We just have different temperaments, that's all. I won't elaborate. Can't make me. I'm so patient and calm and even-keeled that your powers of persuasion will be futile.
Oops.
Anyway, as a recent New York Times article points out, some married couples are taking a second plunge, working together in their own businesses where the wives are in charge: "At a time when high-profile women have suffered some setbacks on Wall Street and when women in general still struggle for pay parity, a group of entrepreneurs has proved that women are comfortable not only with running their own companies, but also with having their husbands work for them."

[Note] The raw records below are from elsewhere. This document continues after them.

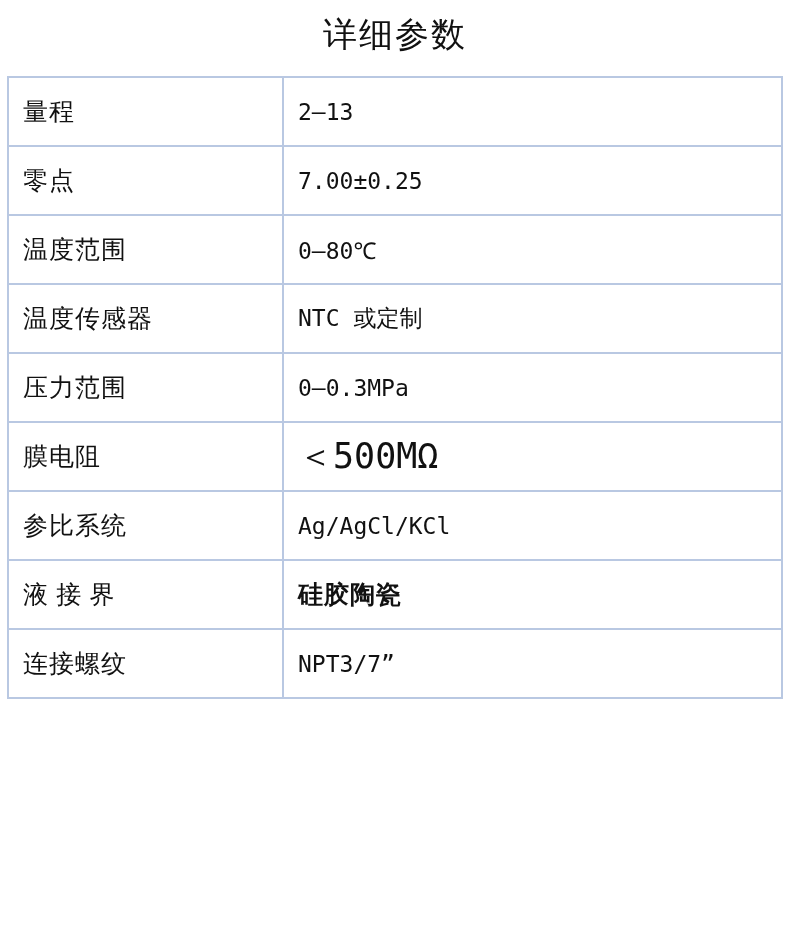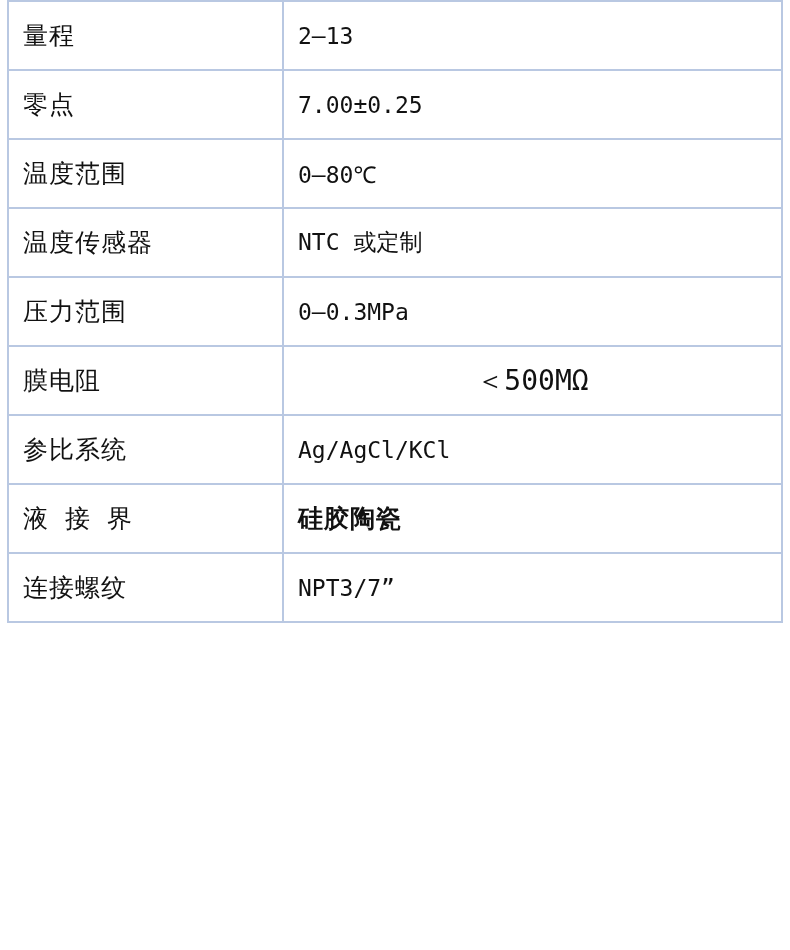"详细参数" h1.page-title { html: none -> <h1>详细参数</h1> }
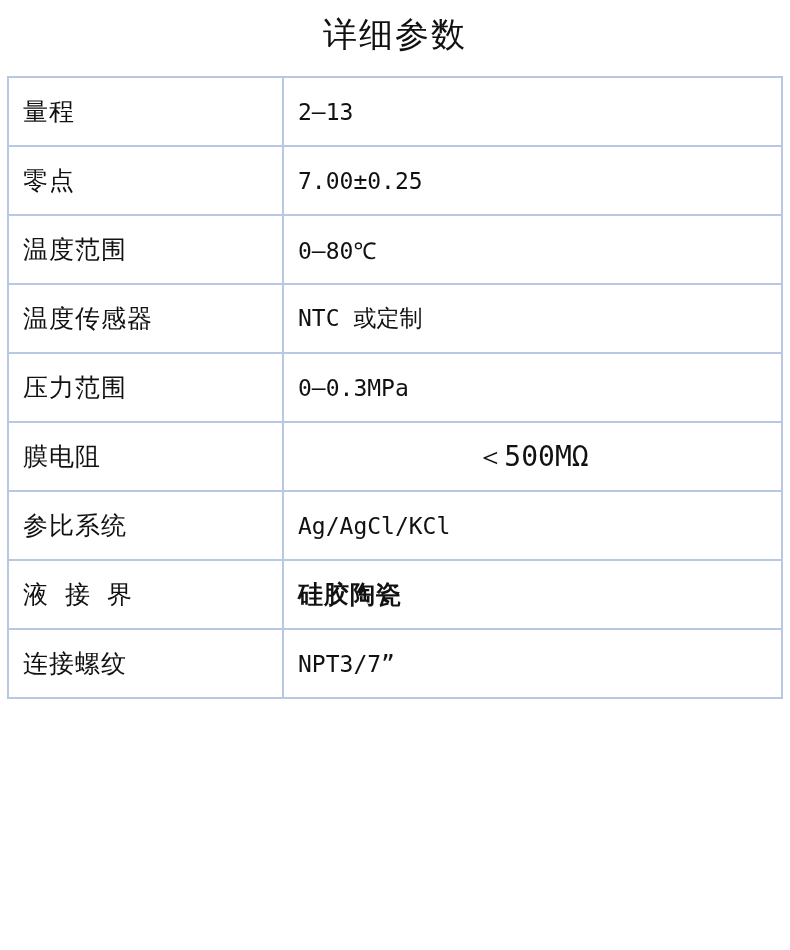"量程" .spec-table td.label { font-family: Liberation Mono, monospace -> Liberation Serif, serif }
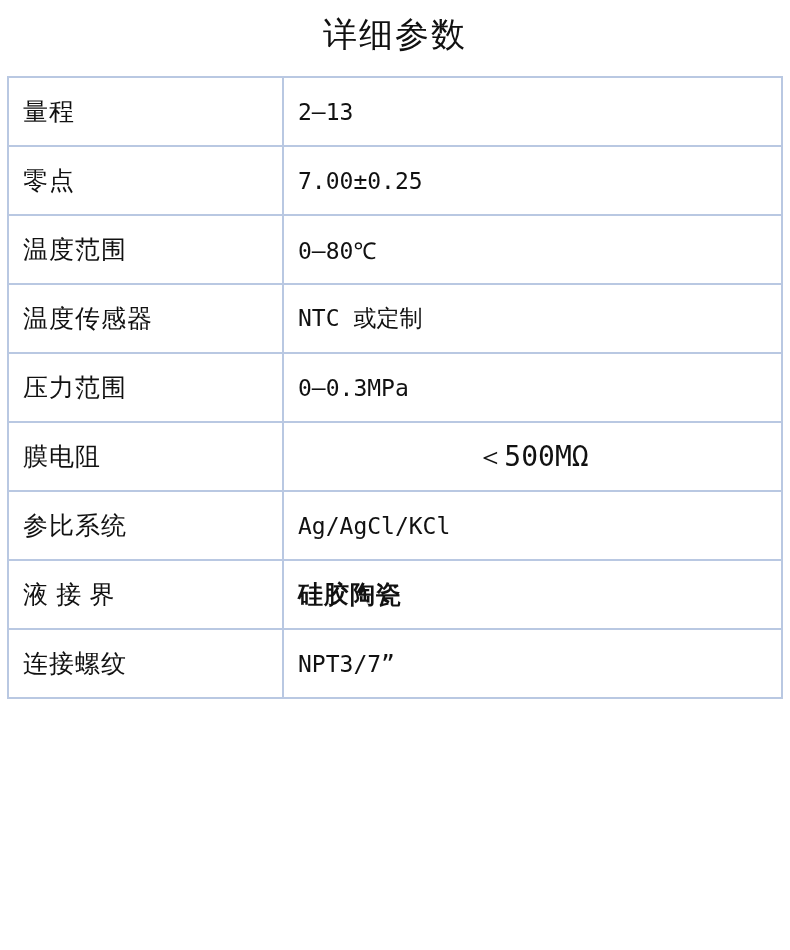"＜500MΩ" .spec-table tr.big-value td.value { font-size: 28px -> 35px; text-align: center -> none }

Just how many husbands work for their wives has not been measured, though NYT cites these Center for Women's Business Research findings: "Women were the majority owners of 7.7 million privately held firms at the end of 2006, up 42.3 percent from 10 years earlier."
The article goes on to profile a handful of couples who are happy with their, um, wife-on-top arrangement, then acknowledges that men who'd feel threatened probably wouldn't have agreed to it in the first place: "It was the wives who tended to be more sensitive about the potential pitfalls of having their husbands on the payroll."
In fact, one of the women interviewed says she and her husband trade off who gets the higher salary each year. (Huh? She's CEO and he's COO.)
A theme that ran through all of the couples' stories is the need for a clear delineation of roles - -a balance of powers. That and sincere respect for each others' strengths, particularly given women are the ones in the visionary (read: traditional male) role. Said one husband, in the temp-staffing biz: "I said to [my wife], 'I can’t see the larger picture, but when you lay it out for me, I can make it happen,' so why would I fight against that?" And another, in the restaurant biz: "It was obvious that she was more developed in the business side. Bless her, I am a happy chef."
In the interest of balance, the article ends with a couple who wound up divorced nearly a decade after the husband began working for the wife. Six more profiles of couples working together, from Fortune Small Business, follow the same pattern, though not all of the husbands work for their wives.
Tell me what you think. Is working with your spouse, in general, a good idea? (Another FSB article points to five economically based reasons why it's worth consideration, but I'm really talking more from a perspective of dynamics.) How about when the husband specifically works for the wife? As the NYT puts it, can such as "unconventional partnership" really be successful?
I'll also ask you the same question that's posed in a BettyConfidential article on the same topic: Would you hire your husband?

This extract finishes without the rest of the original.